Esta complejidad se va a ver acentuada en la próxima legislatura por la irrupción de partidos euroescépticos y populistas en el Parlamento a una escala nada despreciable: representarán nada menos que un tercio de los 751 escaños. Los analistas apuntan a que estos partidos, que tienen como denominador común el escepticismo hacia el proyecto europeo y el mensaje populista, formarán una gran coalición. En eso están estos días. Negociando.

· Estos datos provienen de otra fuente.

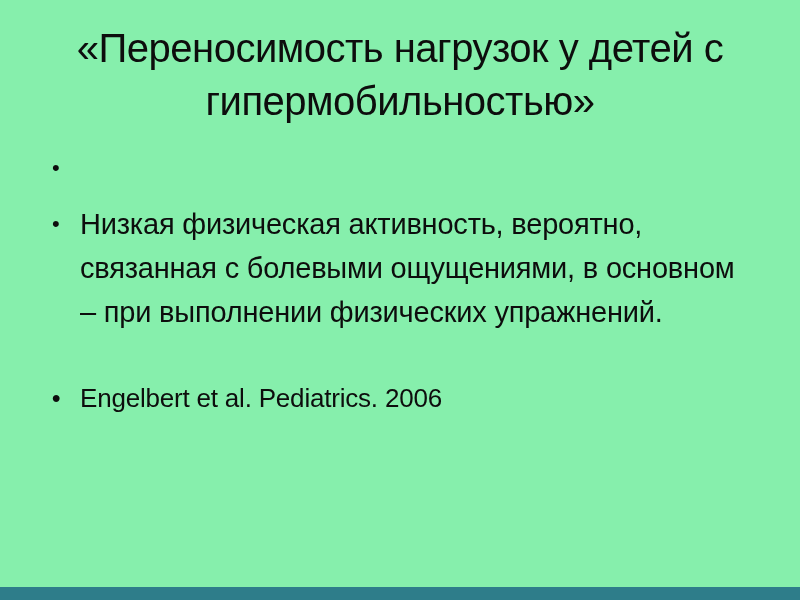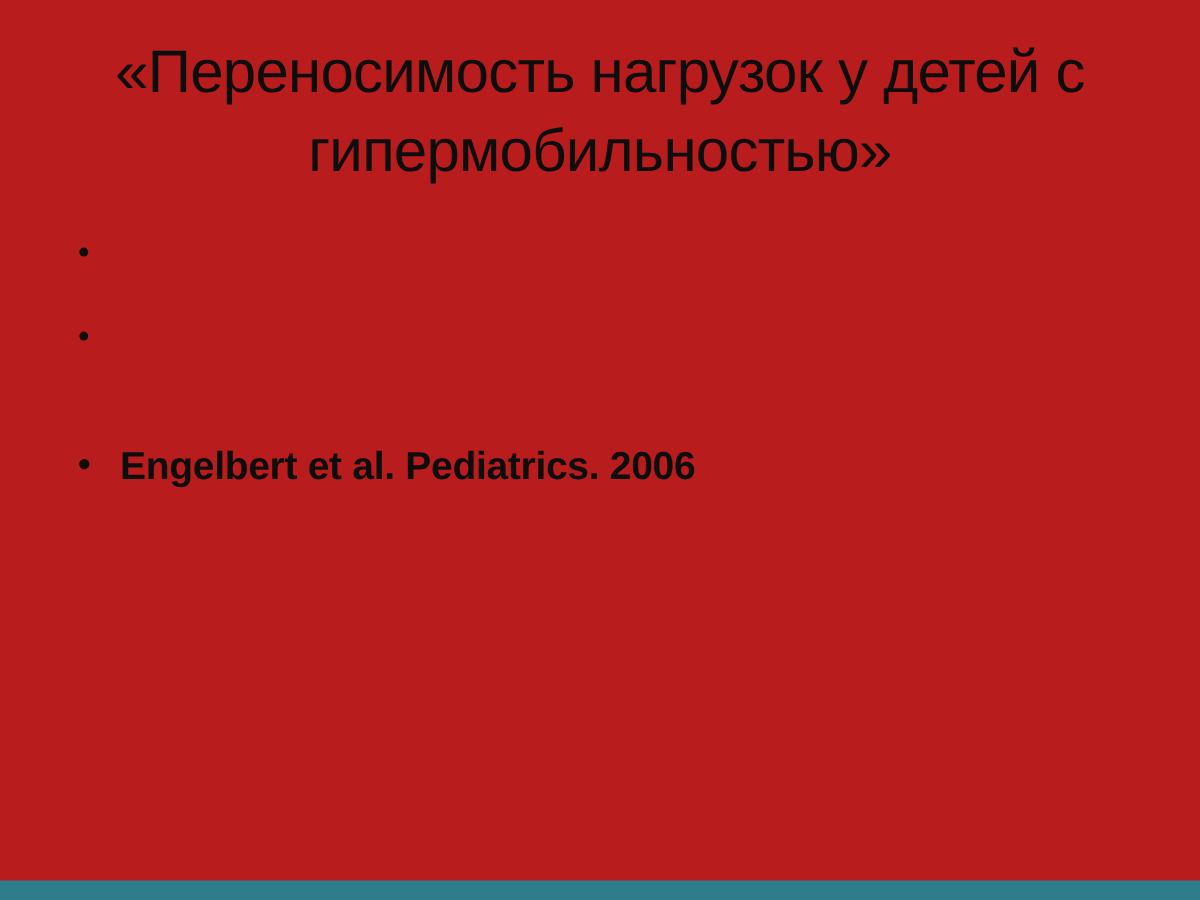"«Переносимость нагрузок у детей с" .slide { background: #b91c1c -> #86efac }
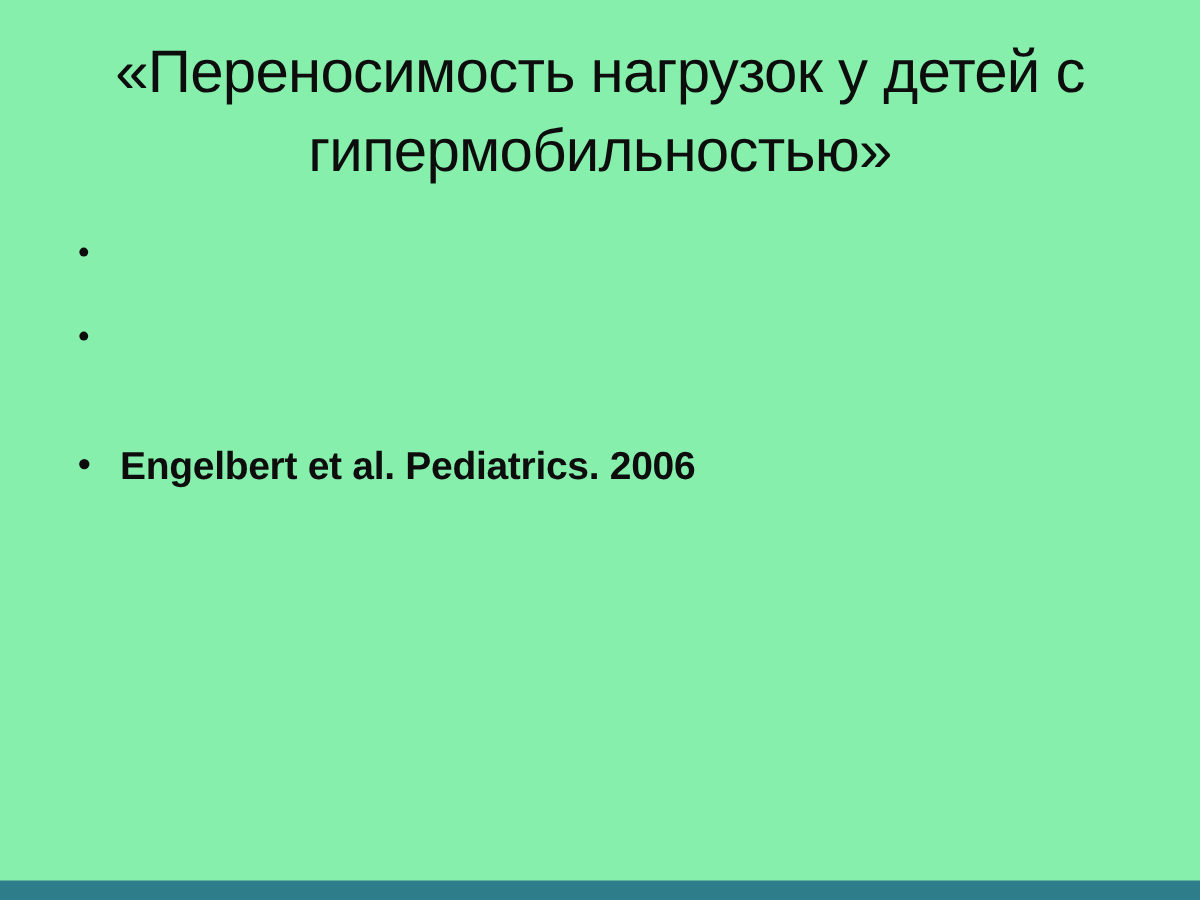"Низкая физическая активность, вероятно," span.bullet-text { html: none -> <span>Низкая физическая активность, вероятно, связанная с болевыми ощущениями, в основном – при выполнении физических упражнений.</span> }
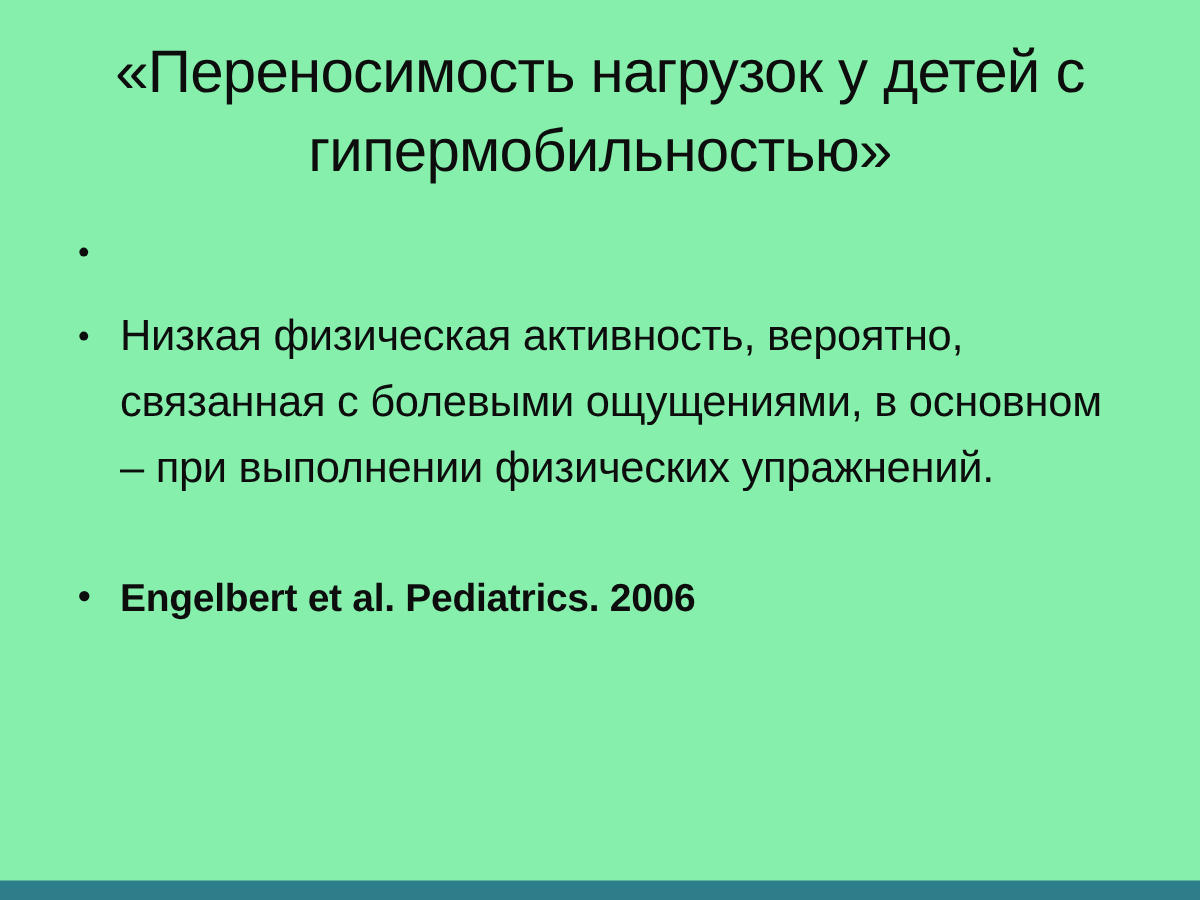"Engelbert et al. Pediatrics. 2006" .cite-text { font-weight: 700 -> 400 }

Aunque los populismos y extremismos susciten un cierto espíritu de catástrofe europea, que la prensa económica anglosajona se ha encargado de resaltar por activa y por pasiva, esta eventual coalición de euroescépticos no debería causar demasiado trastorno en el día a día del Parlamento cuando arranque la actividad en septiembre. Ello porque los populares y los socialistas europeos, que siguen ostentando una mayoría del 52 por ciento, están también negociando su propia coalición. Así que vemos que las coaliciones serán más importantes en esta legislatura que en las pasadas.

La necesidad de esa gran coalición se hace más intensa al contemplar los retos que se le presentan a la vieja Europa. En los próximos cinco años, que es el periodo de duración de la nueva legislatura, los eurodiputados elegidos decidirán nuestro futuro. Desde cómo gastar más de 1.000 billones de Euros de presupuesto hasta cómo negociar el tratado de libre comercio con Estados Unidos o desarrollar la unión bancaria; otros asuntos como la privacidad, el cambio climático o la emigración marcarán las agendas de los diferentes grupos parlamentarios.

Pero los juegos de poder en Bruselas no se limitan al Parlamento. La Comisión y el Consejo, sobre todo éste último, formado por los jefes de estado y de gobierno de los 28 países de la Unión, son los que terminan liderando el proceso de toma de decisiones en Europa. Es aquí donde la alemana Angela Merkel despliega el liderazgo que la ciudadanía europea se ha resignado a aceptar y que la comunidad internacional ha interiorizado sin más.

Estos días, el Consejo está valorando a quién proponer como presidente de la Comisión. Pero no debería valorarlo mucho porque en teoría tendría que ser el Popular Jean-Claude Juncker. La novedad de estas elecciones es que por primera vez se aplica el precepto del Tratado de Lisboa que establece que el Parlamento Europeo debe elegir al presidente de la Comisión sobre la base de la propuesta hecha por el Consejo, teniendo en consideración los resultados electorales. Por primera vez los diferentes partidos pan-Europeos han presentado un candidato a la Comisión y los votantes han tenido la oportunidad de elegirlo de manera indirecta. Es decir, los españoles también votamos el 25M (aunque muchos sin saberlo) por el popular Jean-Claude Juncker o por el socialista Martin Schulz.

Si finalmente no se nombra a Juncker de acuerdo con lo pactado, Bruselas violaría no sólo el Tratado de Lisboa, sino una vez más su propia legitimidad, muy castigada ya tras años de crisis económica. Según las encuestas, desde la crisis financiera de 2008, la mayoría de los europeos cree que sus hijos y nietos vivirán peor que ellos y una parte importante considera que su voto no marca la diferencia de cómo se gobierna en Europa.

Pero a pesar de que se preveía un bajón en el nivel de participación, ésta se mantuvo constante para sorpresa de muchos. Aparentemente esto resulta ser una buena noticia, un buen síntoma de funcionamiento democrático, pero según el Centre for European Policies Studies (CEPS),  esta concurrencia estuvo más bien motivada por la rabia y por el rechazo hacia el proyecto europeo. Y es que la participación fue mayor en aquellos países donde han ganado los partidos euroescépticos. Ya lo dijo Joaquín Almunia el domingo 1 de junio: “Los resultados de las europeas son un castigo a ese magma llamado Bruselas: Comisión, Consejo, Eurogrupo, BCE, Merkel.”

Estos días se habla mucho de cómo lograr despertar a la ciudadanía europea del letargo o del enfado para conectarla con el proyecto Europeo. Según decía el periodista Enric González en El Mundo es necesario y urgente desarrollar un sistema de participación y control democrático que permita a los ciudadanos sentirse representados. Gideon Rachmand del Financial Times sugería restaurar un cierto control democrático de los estados sobre temas que tradicionalmente han entrado dentro de sus competencias, como es el control sobre las finanzas o sobre las fronteras. Pero entonces ya no sería Europa.